Alicja Ragucka: Spełniam swoje marzenia

2025-02-23 20:00:00(ost. akt: 2025-02-21 13:48:31)

Autor zdjęcia: archiwum prywatne

Alicja Ragucka z wykształcenia jest prawniczką, a po pracy realizuje swoją pasję – literacką. Nam opowiada o twórczości, najnowszym tomiku poezji i poszukiwaniu własnych środków wypowiedzi.
— Działdowska Kuźnia Słowa to dziś miejsce, dzięki któremu odkrywamy wiele poetyckich i prozatorskich talentów. Wyznacznikiem tych dobrych więzi jest przyjaźń?
— To prawda. Dzięki temu, że jestem w Kuźni zapoznałam wiele wartościowych osób. Tutaj mam wielu znajomych, przyjaciół. Wciąż też w Kuźni pojawiają się nowe osoby, ale również przybywa tych, którzy może nie są twórcami, ale kibicują twórczości innych. Spotykają się wyjątkowi ludzie, którzy wprowadzają do naszej codzienności inną jakość.

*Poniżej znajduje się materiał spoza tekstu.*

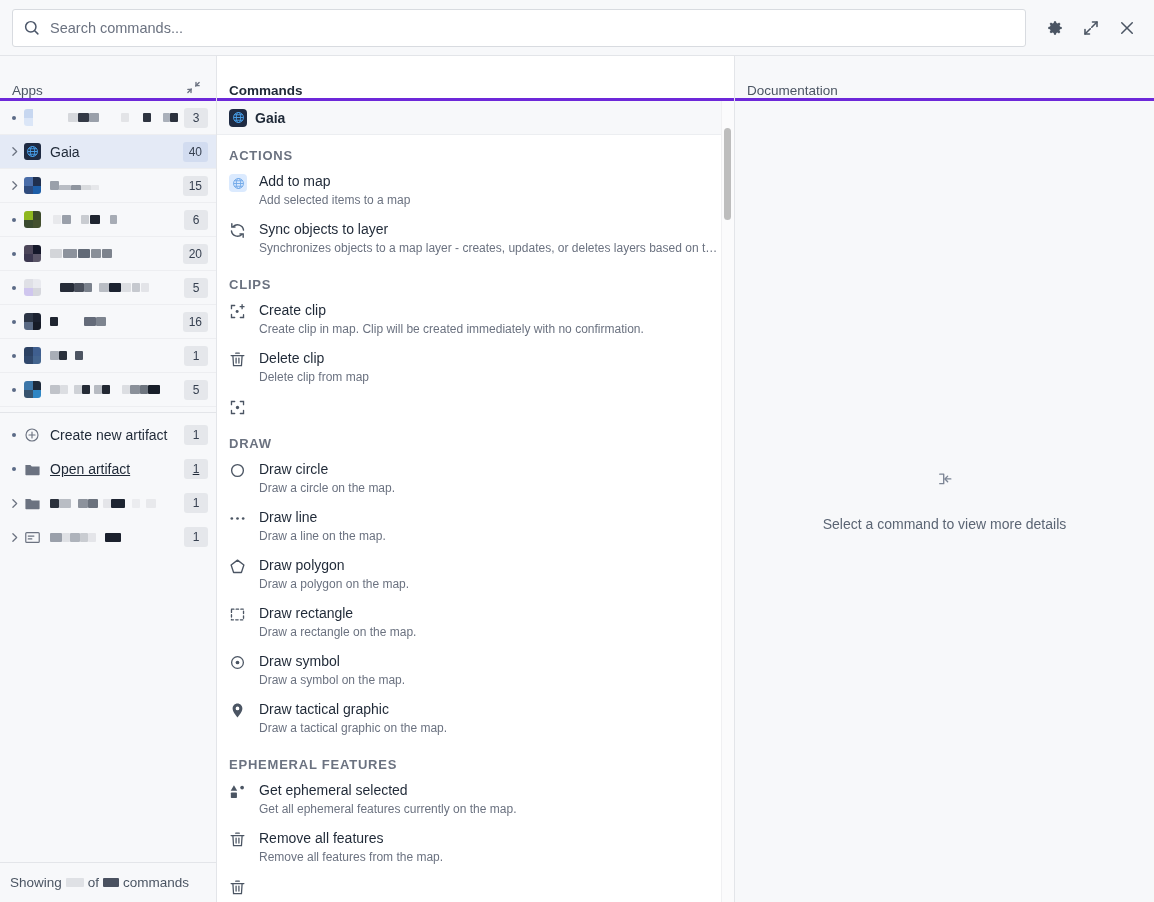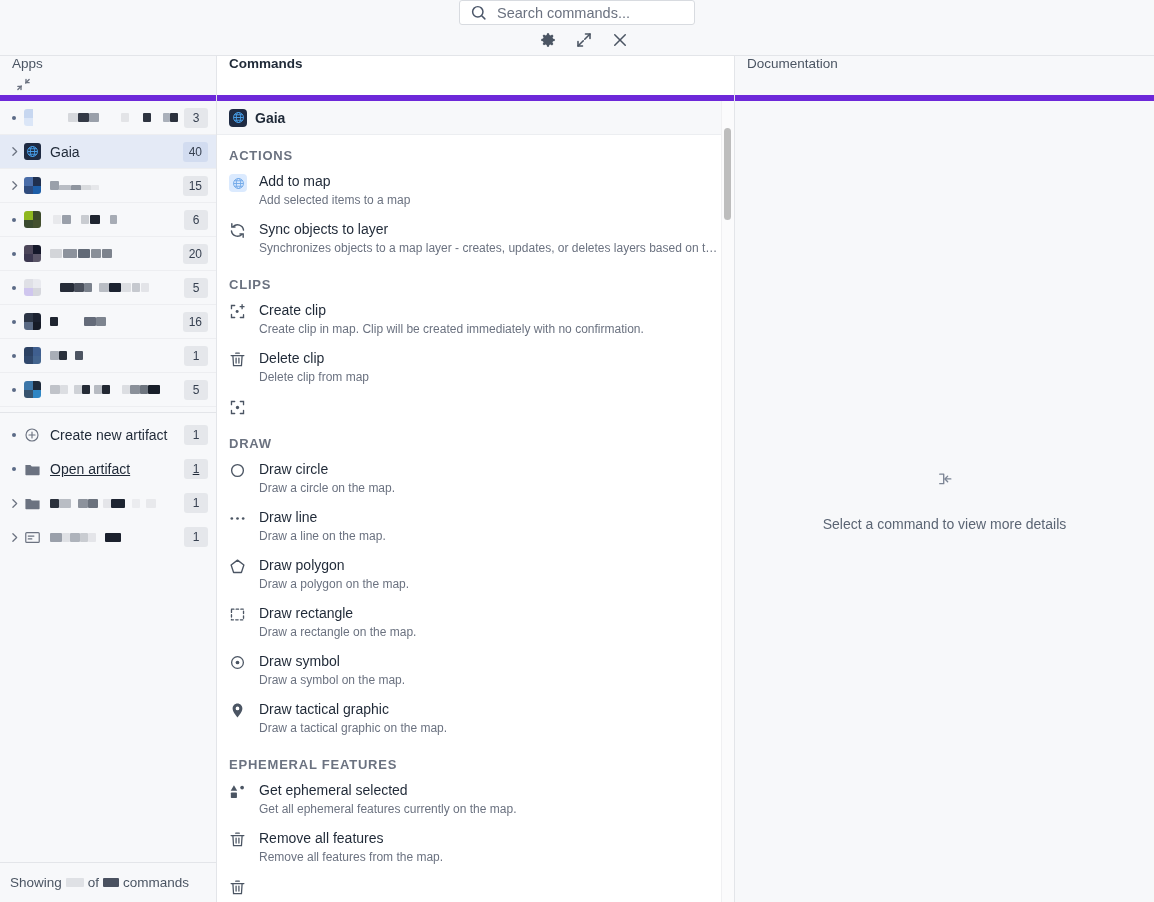--- a/index.html
+++ b/index.html
@@ -20,7 +20,6 @@
     border-bottom: 1px solid #e3e5e9;
     display: flex; align-items: center;
     padding: 0 12px;
-    flex-direction: column;
   }
   .search-field {
     flex: 1 1 auto; height: 38px;

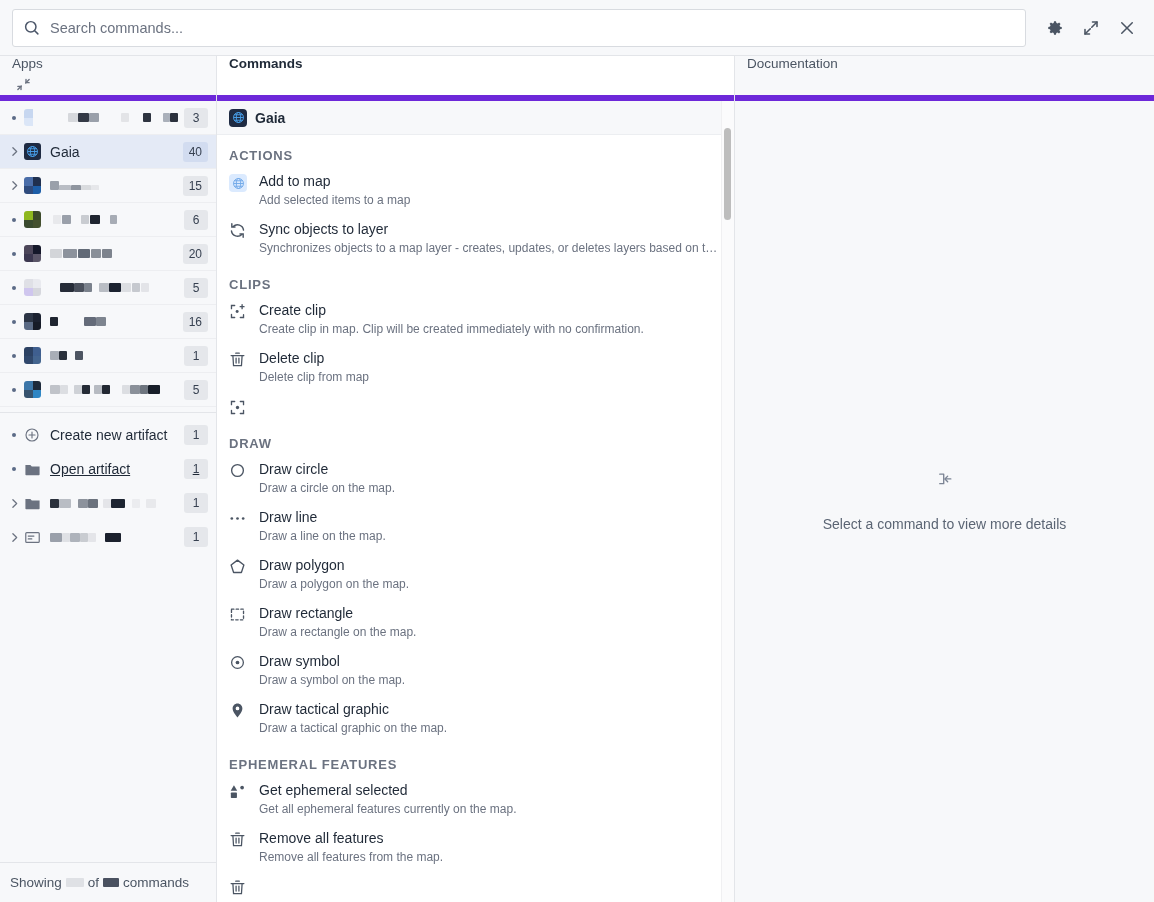--- a/index.html
+++ b/index.html
@@ -54,12 +54,11 @@
 
   .pane-header {
     height: 45px; min-height: 45px;
-    display: flex; align-items: flex-start;
+    display: flex; align-items: flex-end;
     padding: 0 12px;
-    border-bottom: 6px solid #6d28d9;
+    border-bottom: 3px solid #6d28d9;
     font-size: 13.5px;
     color: #4b5563;
-    flex-direction: column;
   }
   .pane-header.light { background: #f7f8fa; }
   .pane-header.white { background: #ffffff; color: #1f2937; font-weight: bold; }

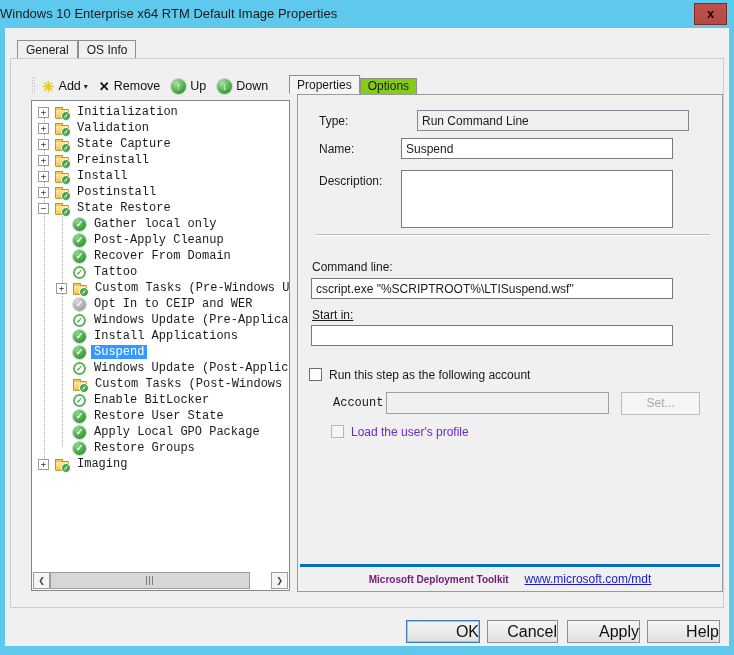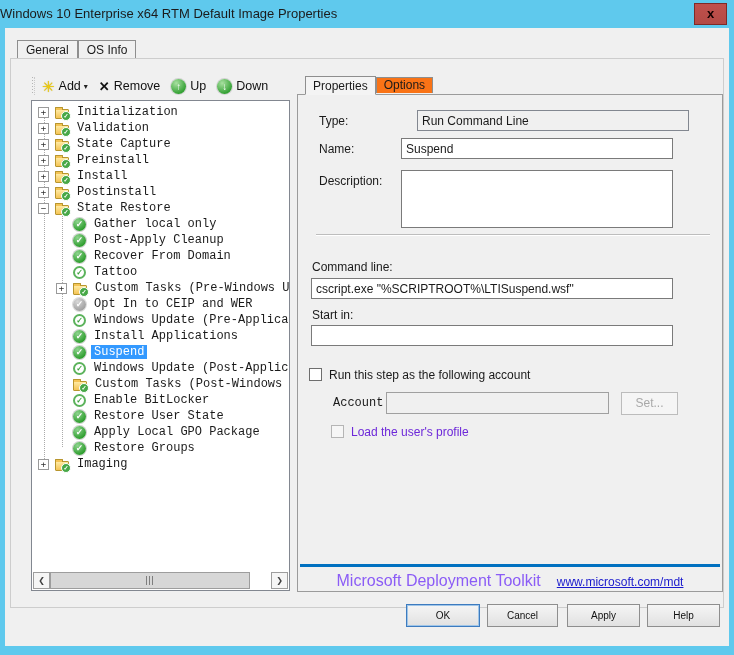--- a/index.html
+++ b/index.html
@@ -56,7 +56,7 @@
   .strack{flex:1;background:#fff;}
 
   
-  .rtabs{position:absolute;left:305px;top:76px;display:flex;align-items:center;height:18px;z-index:4;}
+  .rtabs{position:absolute;left:289px;top:76px;display:flex;align-items:flex-end;height:18px;z-index:4;}
   .rtab{background:#f97316;border:1px solid #8e8e8e;border-bottom:none;padding:1px 7px;font-size:12px;height:16px;line-height:13px;color:#1a1a1a;}
   .rtab.active{background:#f4f4f4;height:19px;line-height:16px;border-bottom:1px solid #f4f4f4;position:relative;}
   .rpanel{position:absolute;left:297px;top:94px;width:426px;height:498px;background:#f0f0f0;border:1px solid #9b9b9b;}

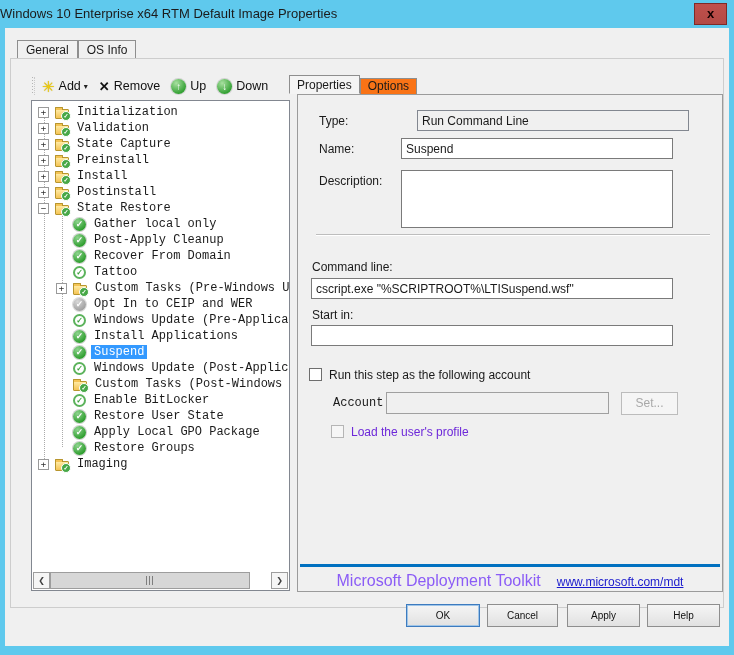--- a/index.html
+++ b/index.html
@@ -57,7 +57,7 @@
 
   
   .rtabs{position:absolute;left:289px;top:76px;display:flex;align-items:flex-end;height:18px;z-index:4;}
-  .rtab{background:#f97316;border:1px solid #8e8e8e;border-bottom:none;padding:1px 7px;font-size:12px;height:16px;line-height:13px;color:#1a1a1a;}
+  .rtab{background:#84cc16;border:1px solid #8e8e8e;border-bottom:none;padding:1px 7px;font-size:12px;height:16px;line-height:13px;color:#1a1a1a;}
   .rtab.active{background:#f4f4f4;height:19px;line-height:16px;border-bottom:1px solid #f4f4f4;position:relative;}
   .rpanel{position:absolute;left:297px;top:94px;width:426px;height:498px;background:#f0f0f0;border:1px solid #9b9b9b;}
   .flabel{position:absolute;font-size:12px;color:#1a1a1a;}

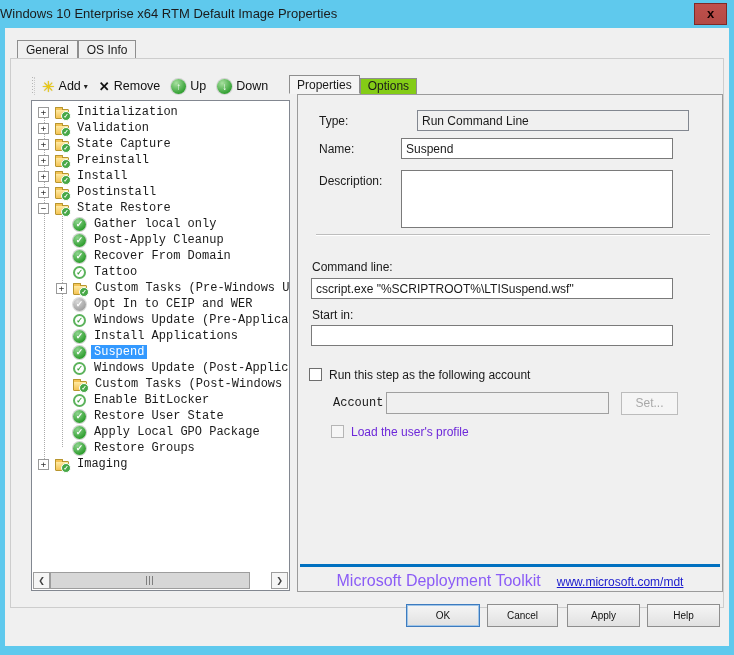--- a/index.html
+++ b/index.html
@@ -264,7 +264,7 @@
 
     <span class="flabel" style="left:14px;top:165px;">Command line:</span>
     <input class="tbox" style="left: 13px; top: 183px; width: 362px; height: 21px;" value="cscript.exe &quot;%SCRIPTROOT%\LTISuspend.wsf&quot;">
-    <span class="flabel" style="left:14px;top:213px;">Start in:</span>
+    <span class="flabel" style="left:14px;top:213px;text-decoration:underline;">Start in:</span>
     <input class="tbox" style="left: 13px; top: 230px; width: 362px; height: 21px;" value="">
 
     <span class="cbx" style="left:11px;top:273px;"></span>

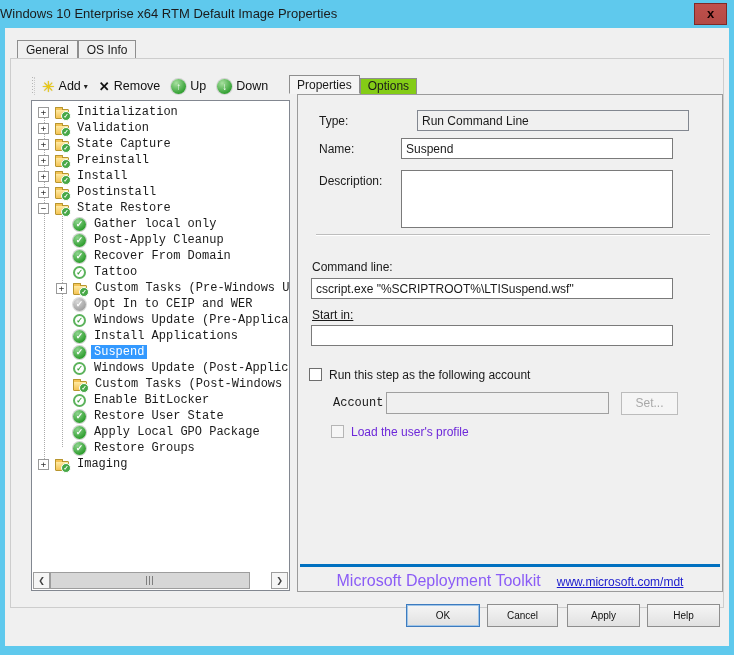--- a/index.html
+++ b/index.html
@@ -69,7 +69,7 @@
   .cbx{position:absolute;width:13px;height:13px;background:#fff;border:1px solid #6e6e6e;}
   .cbx.dis{border-color:#b5b5b5;background:#f6f6f6;}
   .dis-label{color:#6d28d9;}
-  .setbtn{position:absolute;left:323px;top:297px;width:57px;height:23px;background:#f5f5f5;border:1px solid #bcbcbc;color:#a8a8a8;font-size:12px;text-align:center;line-height:21px;}
+  .setbtn{position:absolute;left:323px;top:297px;width:79px;height:23px;background:#f5f5f5;border:1px solid #bcbcbc;color:#a8a8a8;font-size:12px;text-align:center;line-height:21px;}
   .blue-rule{position:absolute;left:2px;top:469px;width:420px;height:3px;background:var(--rule,#0070c0);}
   .rfooter{position:absolute;left:0;top:477px;width:100%;display:flex;justify-content:center;align-items:baseline;gap:16px;}
   .brand{font-size:16px;color:#8b5cf6;}

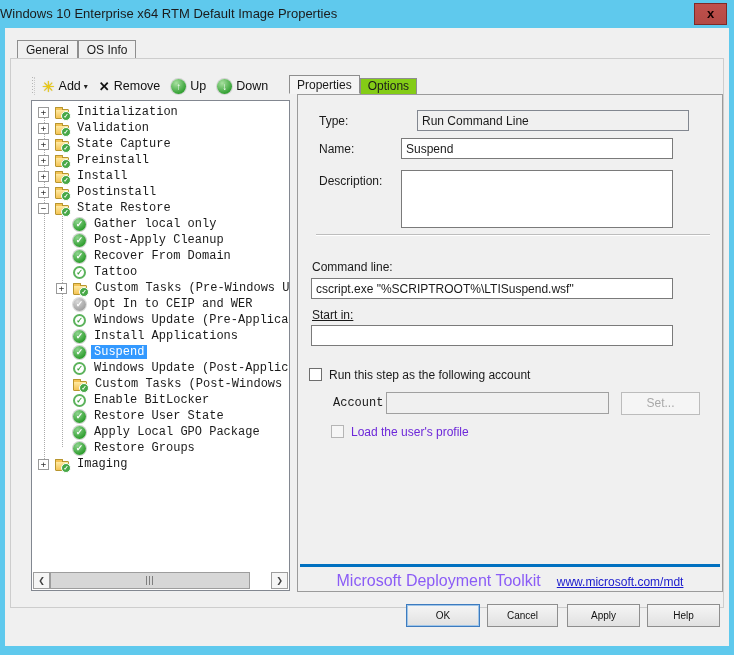--- a/index.html
+++ b/index.html
@@ -72,7 +72,7 @@
   .setbtn{position:absolute;left:323px;top:297px;width:79px;height:23px;background:#f5f5f5;border:1px solid #bcbcbc;color:#a8a8a8;font-size:12px;text-align:center;line-height:21px;}
   .blue-rule{position:absolute;left:2px;top:469px;width:420px;height:3px;background:var(--rule,#0070c0);}
   .rfooter{position:absolute;left:0;top:477px;width:100%;display:flex;justify-content:center;align-items:baseline;gap:16px;}
-  .brand{font-size:16px;color:#8b5cf6;}
+  .brand{font-size:10px;color:#701a75;font-weight:bold;}
   .link{font-size:12px;color:var(--link,#1a1acd);text-decoration:underline;cursor:pointer;}
 
   

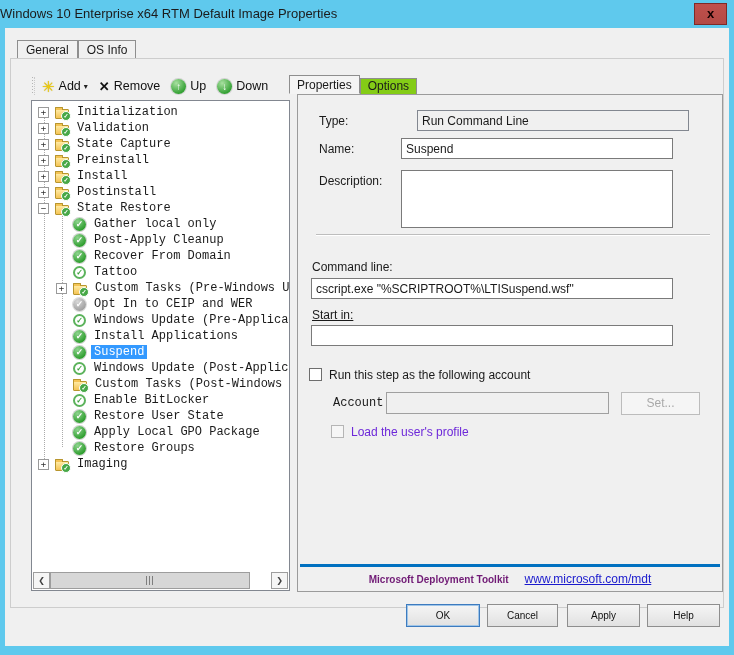--- a/index.html
+++ b/index.html
@@ -76,7 +76,7 @@
   .link{font-size:12px;color:var(--link,#1a1acd);text-decoration:underline;cursor:pointer;}
 
   
-  .btn{position:absolute;top:604px;height:23px;background:linear-gradient(#f5f5f5,#e1e1e1);border:1px solid #8e8e8e;font-size:10px;color:#111;text-align:center;line-height:21px;cursor:default;}
+  .btn{position:absolute;top:620px;height:23px;background:linear-gradient(#f5f5f5,#e1e1e1);border:1px solid #8e8e8e;font-size:16px;color:#111;text-align:right;line-height:21px;cursor:default;}
   .btn.focus{border:1px solid #3d7bbf;box-shadow:inset 0 0 0 1px #9fc5e8;}
   #btn-ok{left:406px;width:74px;}
   #btn-cancel{left:487px;width:71px;}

— Można powiedzieć, że obecnie, dzięki Kuźni, bardziej angażuje się pani w lokalne życie kulturalne?
— Starałam się w nim uczestniczyć od zawsze, nie tylko jako odbiorca, ale także bezpośredni uczestnik. Przed laty, w dzieciństwie, w szkołach śpiewałam, prowadziłam różne wydarzenia, grałam w przedstawieniach. Po latach to Kuźnia stała się miejscem, w którym udzielam się kulturalnie.

— Pani wybrała poezję.
— Tak, rzeczywiście piszę wiersze, choć ostatnio zaczęłam pisać opowiadania. W tej chwili jednak ich nie udostępniam, na razie poszukuję. Przyznaję, że jednak zdecydowanie lubię poezję i w tej dziedzinie czuję się najlepiej. Do pisania poezji zachęciła mnie Renata Buczyńska, prezeska Działdowskiej Kuźni Słowa. To ona motywowała mnie do twórczości i była inicjatorką jej publikacji.

— Pani najnowszy tomik nosi nazwę „Białe i czarne słowa”
— Tytuł pochodzi od słów pierwszego wiersza, który znalazł się w tomiku. Tam właśnie znalazło się zdanie: „w mojej głowie wciąż toczy się walka na białe i czarne słowa”. Ten fragment zauważyła Renata Buczyńska i dzięki niej tomik zyskał właśnie ten tytuł. Okładka początkowo miała być czarno-biała, jednak ostatecznie pojawiły się tam szarości i róż, który jest moim ulubionym kolorem.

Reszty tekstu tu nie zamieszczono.